Tesco plunged to an annual loss of 6.4 billion pounds ($9.5 billion) Wednesday, the worst in its 96-year history, after shoppers deserted Britain's biggest retailer and forced it to write down the value of its stores.
Hurt by an accounting scandal and a price war sparked by the march of discount groups Aldi and Lidl, the supermarket wrote down the value of its business by 7 billion pounds to reflect restructuring charges and the lower sales its stores were making.
The statutory loss, which also includes stock writedowns, is one of the biggest in British corporate history.
“The market is still challenging and we are not expecting any let up in the months ahead,” said Dave Lewis, a former Unilever executive who has impressed investors with his decisive action since he joined in September.

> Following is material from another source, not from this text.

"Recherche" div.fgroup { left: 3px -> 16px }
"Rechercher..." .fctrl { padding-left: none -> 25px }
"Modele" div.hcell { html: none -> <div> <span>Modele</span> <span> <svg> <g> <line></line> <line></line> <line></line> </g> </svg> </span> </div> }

Analysts said the full-year results were broadly in line with expectations, but the writedown was larger than forecast. Shares in the group were up 1.3 percent in early trading.
Tesco's trading profit was 1.4 billion pounds, in line with company guidance but less than half of the 3.3 billion pounds made the year before and a third straight year of decline.

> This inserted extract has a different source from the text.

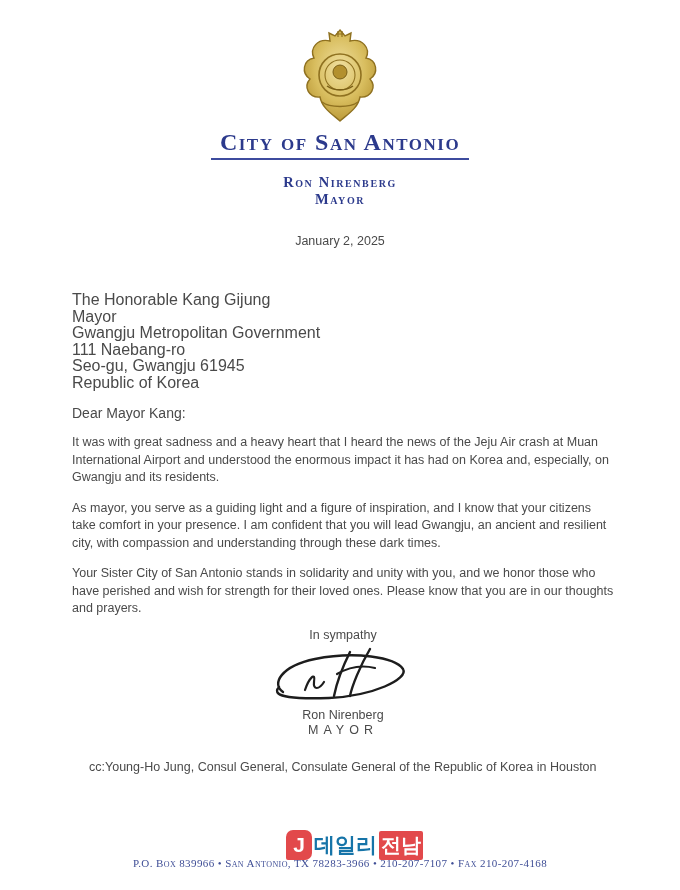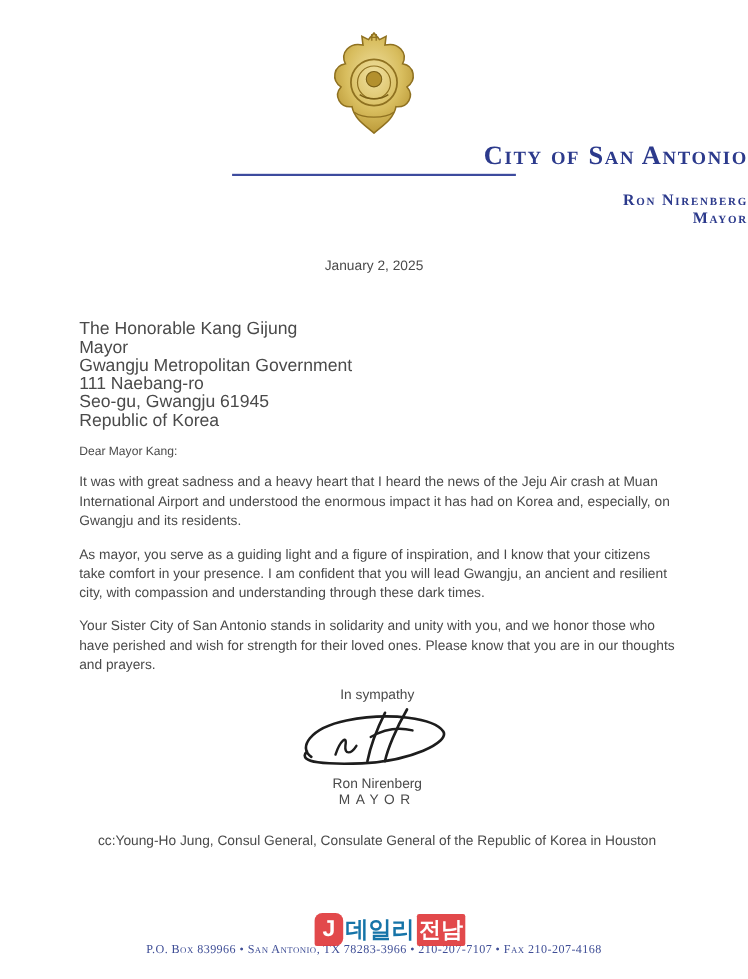"City of San Antonio" .letterhead { text-align: right -> center }
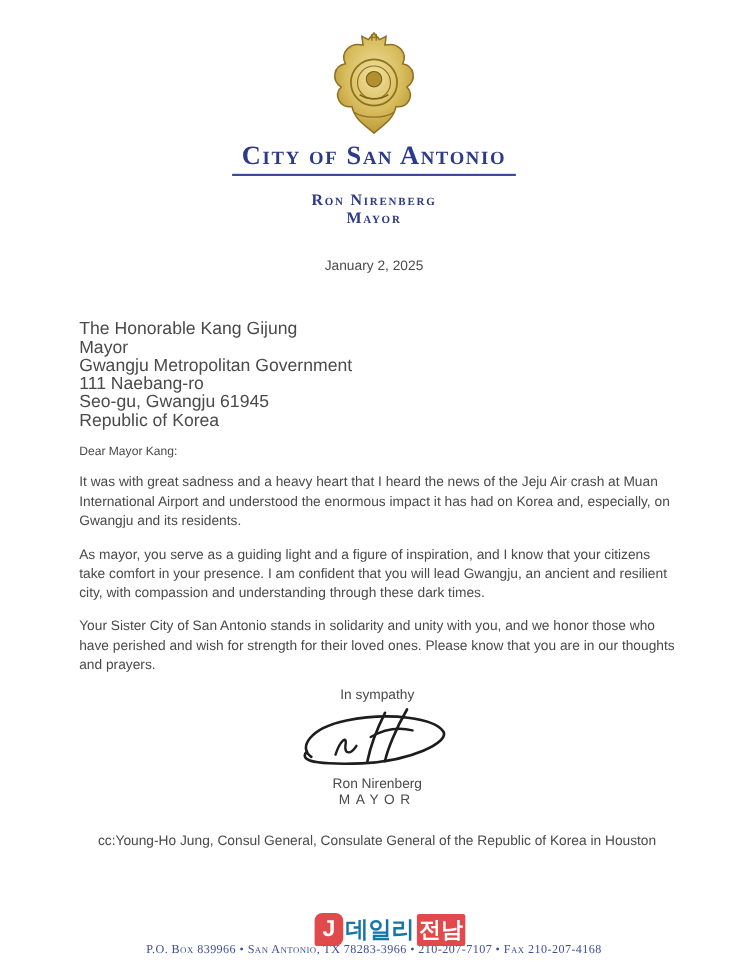"Dear Mayor Kang:" .salutation { font-size: 11px -> 14px }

Net debt, net pension deficit
The firm also revealed it had net debt of 8.5 billion pounds and a net pension deficit of 3.9 billion pounds. It has agreed a deal with the trustees to pay 270 million pounds per year into the scheme to help make up the shortfall.
Tesco's property writedown follows similar moves by rivals Sainsbury's and Morrisons and reflects the deterioration in UK grocery market conditions in recent years. It is on top of about 4 billion pounds of charges Tesco has taken over the last three years.
“If proof were needed that the retail world is changing, we just got it,” said John Ibbotson of the retail consultants, Retail Vision. “This is the official end of the Tesco era.
“The irony is that Tesco is on the right path. But there's a long way to go yet.”
The results did show some signs of improvement, with like-for-like sales in its home market, excluding fuel and VAT, down 1.2 percent in the fourth quarter, from a fall of 4.4 percent in the previous three months.
Like-for-like volumes were up for the first time in over four years.
The group said trading conditions remained tough overseas where trading profit in Asia and Europe fell 15.3 percent and 31.1 percent respectively.